=== Directions ===
Print the listing below word for word, but drop any pictures it contains.

=== Provided data ===
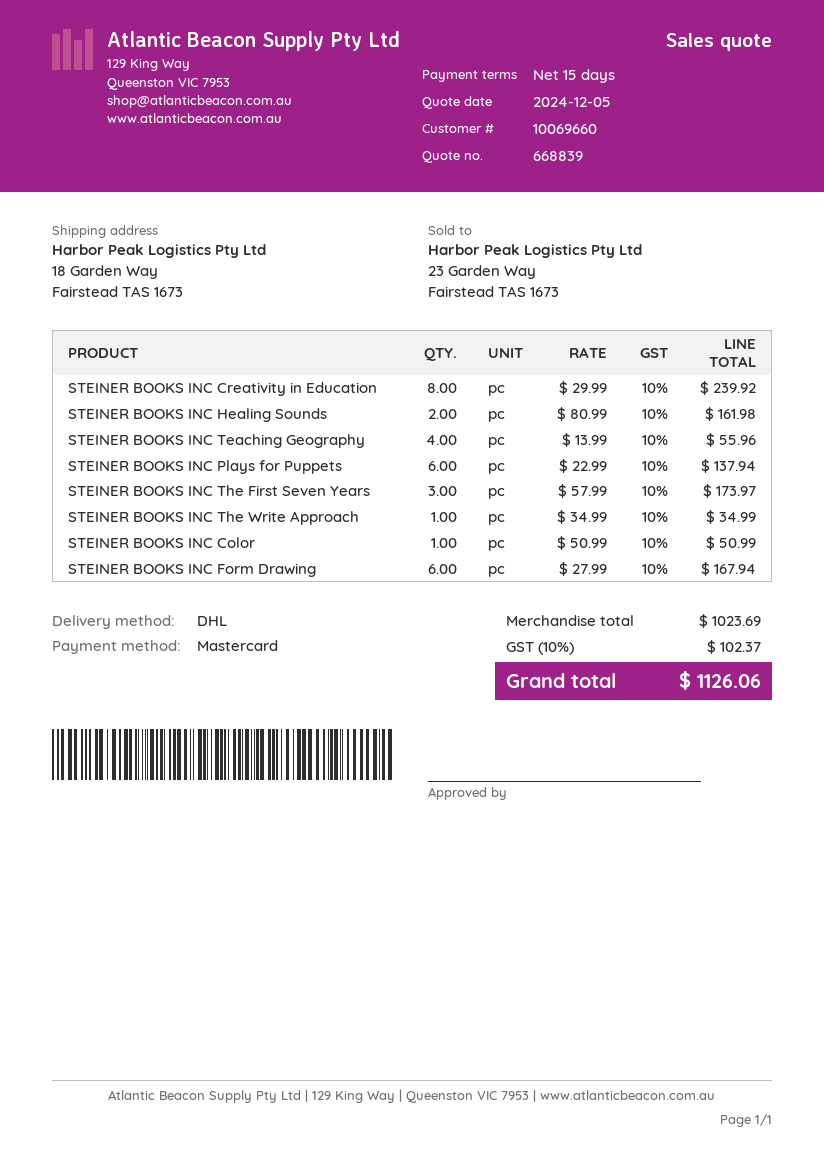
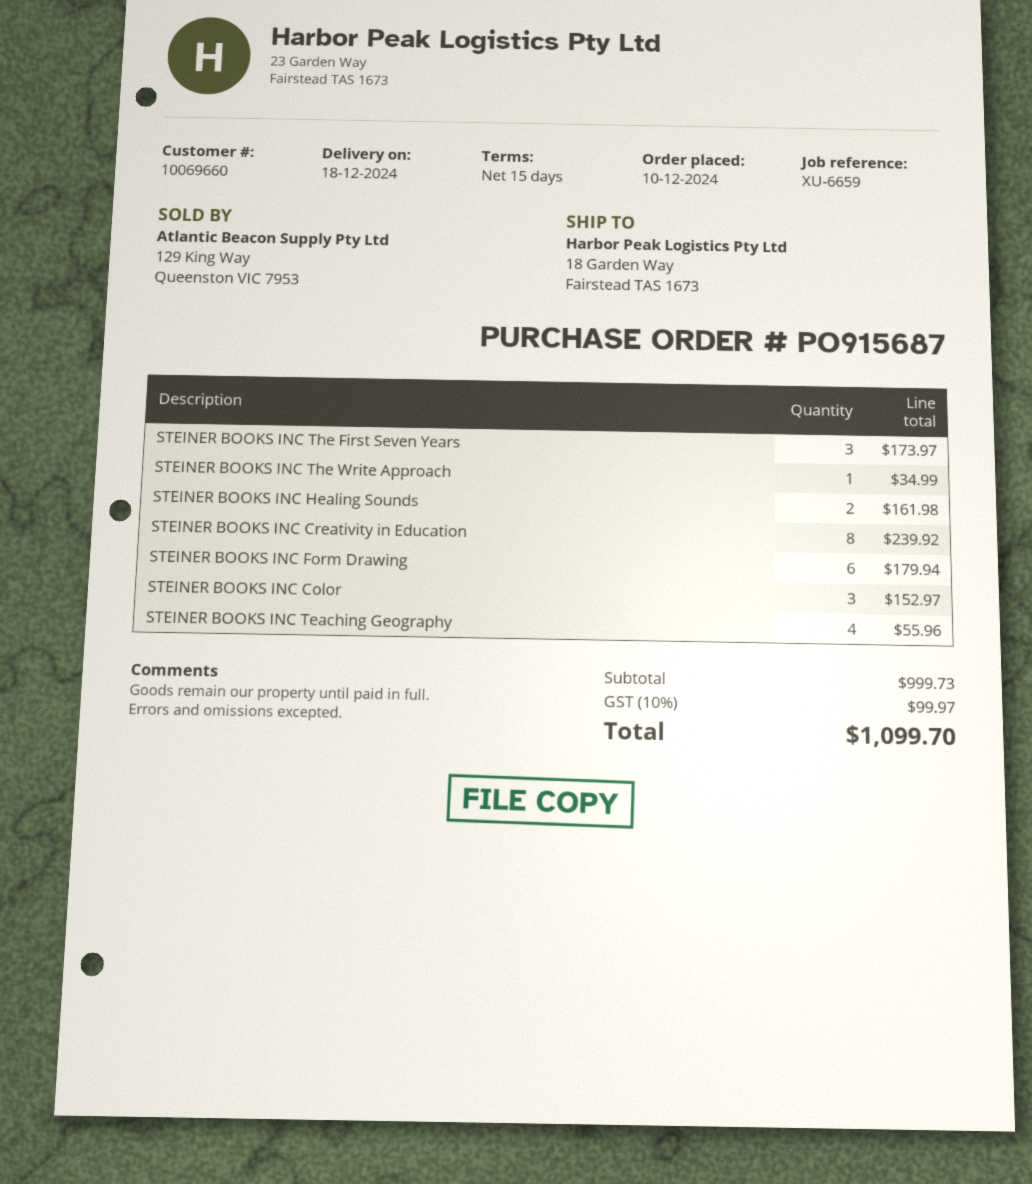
STEINER BOOKS INC Plays for Puppets: 6 for 137.94 -> none
STEINER BOOKS INC Color: 1 for 50.99 -> 3 for 152.97
STEINER BOOKS INC Form Drawing: 6 for 167.94 -> 6 for 179.94
subtotal: 1023.69 -> 999.73
tax: 10% = 102.37 -> 10% = 99.97
total: 1126.06 -> 1099.70

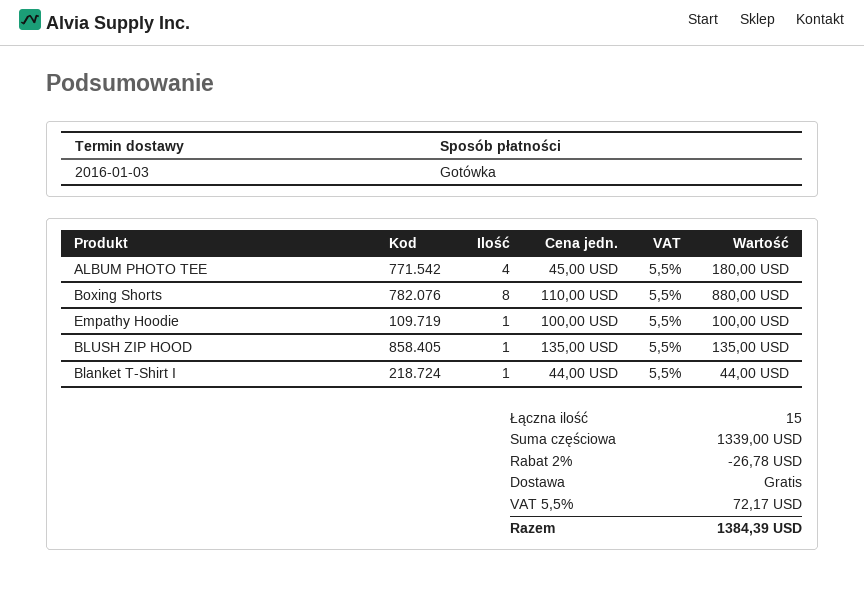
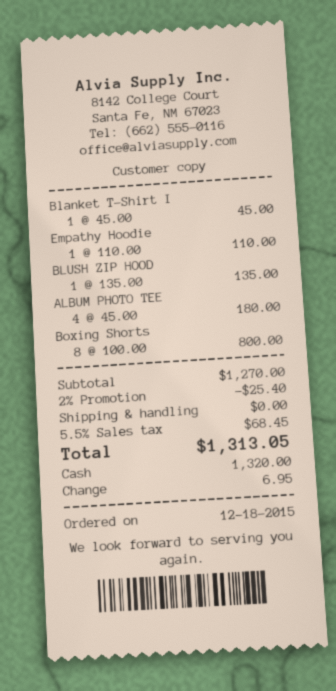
Boxing Shorts: 8 x 110.00 = 880.00 -> 8 x 100.00 = 800.00
Empathy Hoodie: 1 x 100.00 = 100.00 -> 1 x 110.00 = 110.00
Blanket T-Shirt I: 1 x 44.00 = 44.00 -> 1 x 45.00 = 45.00
subtotal: 1339.00 -> 1270.00
discount: 2% = 26.78 -> 2% = 25.40
tax: 5.5% = 72.17 -> 5.5% = 68.45
total: 1384.39 -> 1313.05

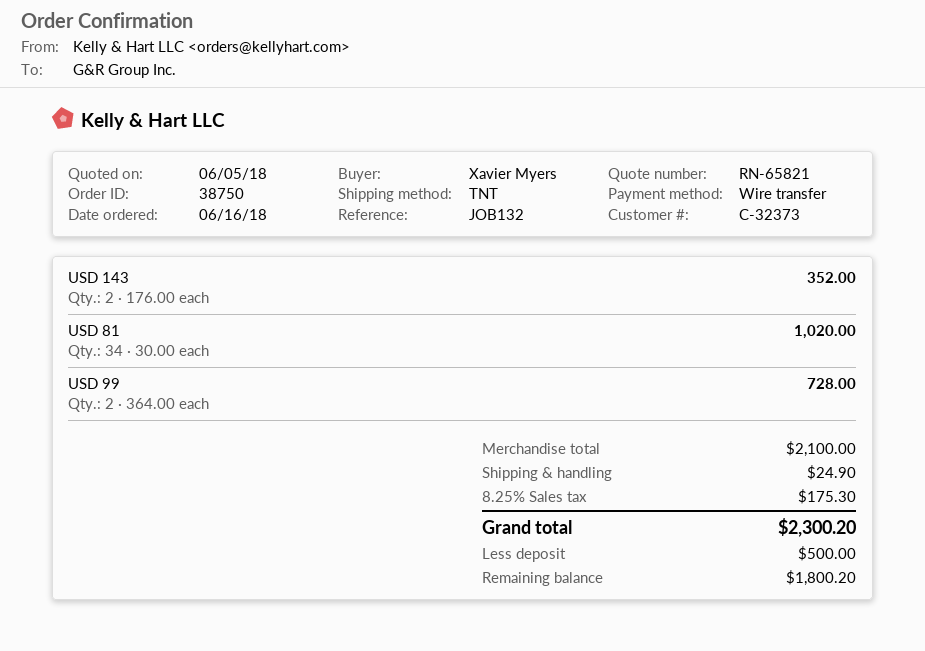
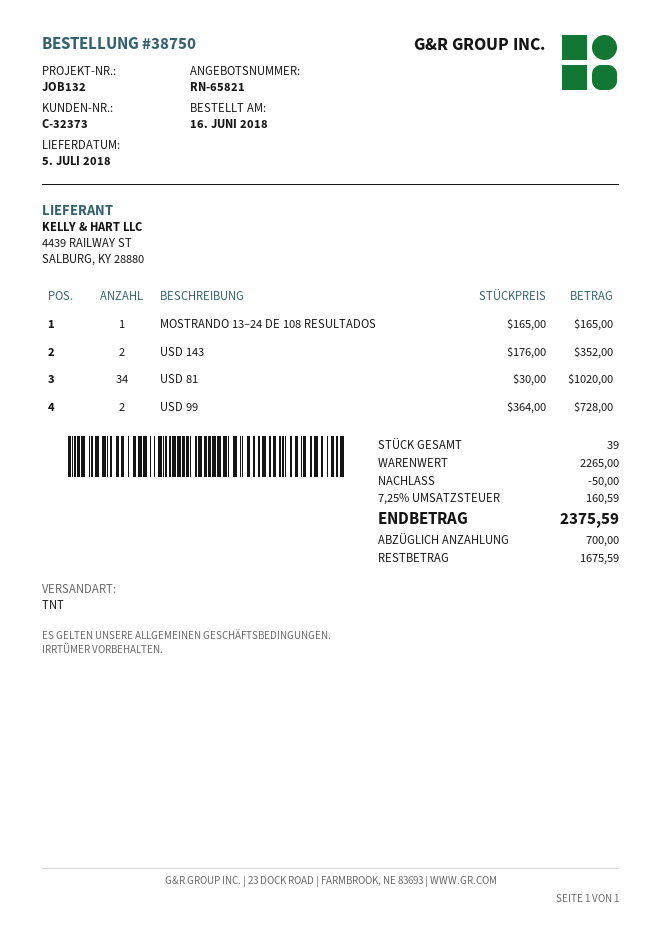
MOSTRANDO 13–24 DE 108 RESULTADOS: none -> 1 x 165.00 = 165.00
subtotal: 2100.00 -> 2265.00
discount: none -> 50.00
shipping: 24.90 -> none
tax: 8.25% = 175.30 -> 7.25% = 160.59
total: 2300.20 -> 2375.59
deposit: 500.00 -> 700.00
balance: 1800.20 -> 1675.59

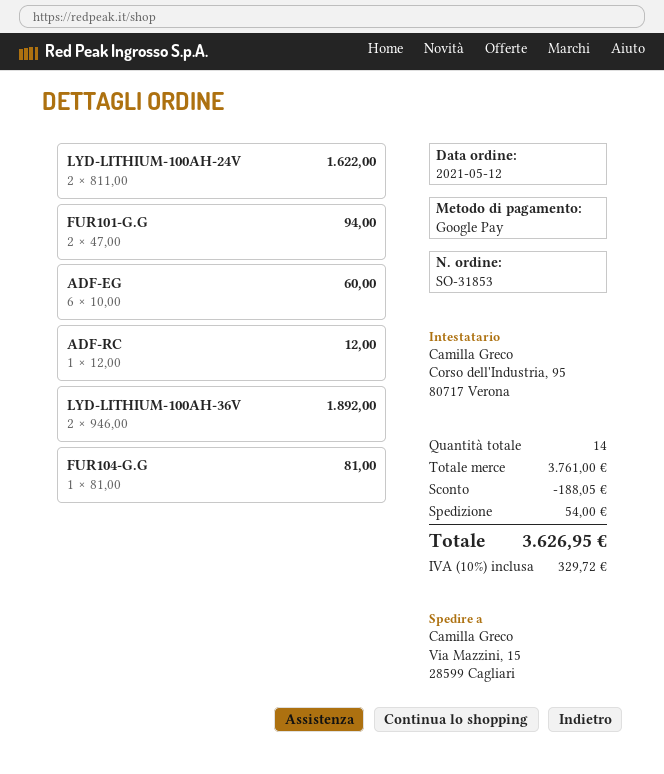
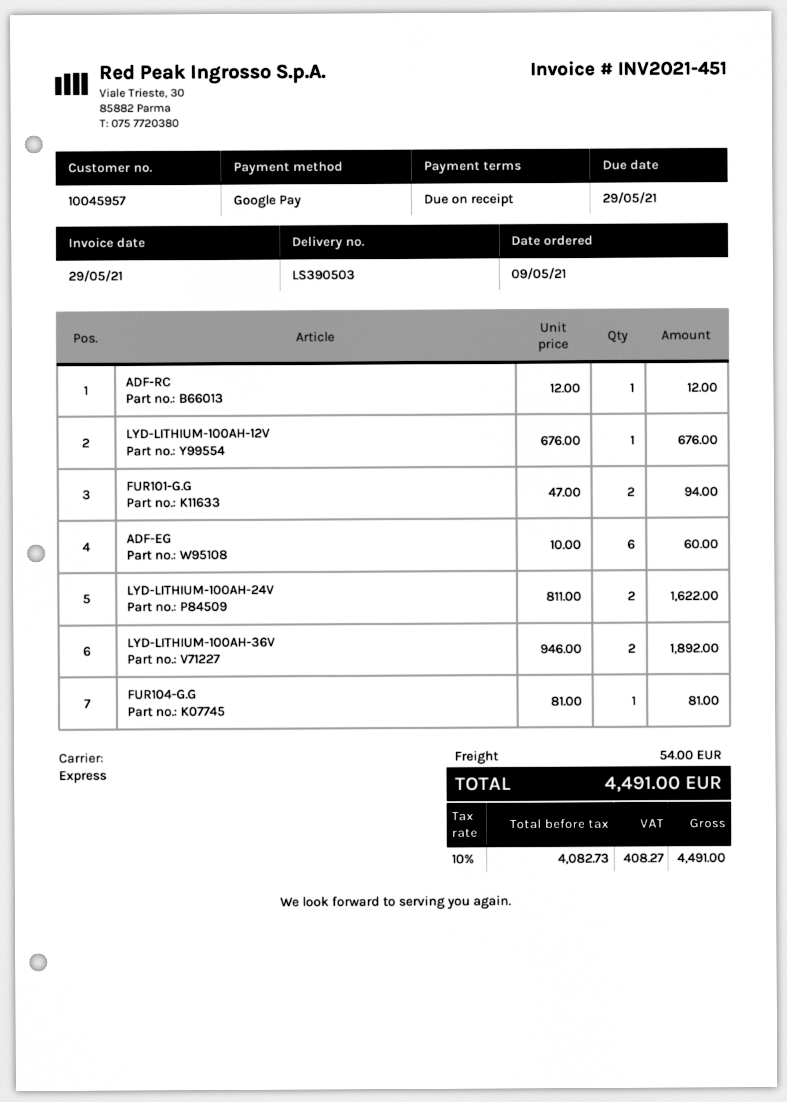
order date: 2021-05-12 -> 2021-05-09
LYD-LITHIUM-100AH-12V: none -> 1 x 676.00 = 676.00
discount: 188.05 -> none
tax: 10% = 329.72 -> 10% = 408.27
total: 3626.95 -> 4491.00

=== Solution below ===
STEINER BOOKS INC Plays for Puppets: 6 for 137.94 -> none
STEINER BOOKS INC Color: 1 for 50.99 -> 3 for 152.97
STEINER BOOKS INC Form Drawing: 6 for 167.94 -> 6 for 179.94
subtotal: 1023.69 -> 999.73
tax: 10% = 102.37 -> 10% = 99.97
total: 1126.06 -> 1099.70

Boxing Shorts: 8 x 110.00 = 880.00 -> 8 x 100.00 = 800.00
Empathy Hoodie: 1 x 100.00 = 100.00 -> 1 x 110.00 = 110.00
Blanket T-Shirt I: 1 x 44.00 = 44.00 -> 1 x 45.00 = 45.00
subtotal: 1339.00 -> 1270.00
discount: 2% = 26.78 -> 2% = 25.40
tax: 5.5% = 72.17 -> 5.5% = 68.45
total: 1384.39 -> 1313.05

MOSTRANDO 13–24 DE 108 RESULTADOS: none -> 1 x 165.00 = 165.00
subtotal: 2100.00 -> 2265.00
discount: none -> 50.00
shipping: 24.90 -> none
tax: 8.25% = 175.30 -> 7.25% = 160.59
total: 2300.20 -> 2375.59
deposit: 500.00 -> 700.00
balance: 1800.20 -> 1675.59

order date: 2021-05-12 -> 2021-05-09
LYD-LITHIUM-100AH-12V: none -> 1 x 676.00 = 676.00
discount: 188.05 -> none
tax: 10% = 329.72 -> 10% = 408.27
total: 3626.95 -> 4491.00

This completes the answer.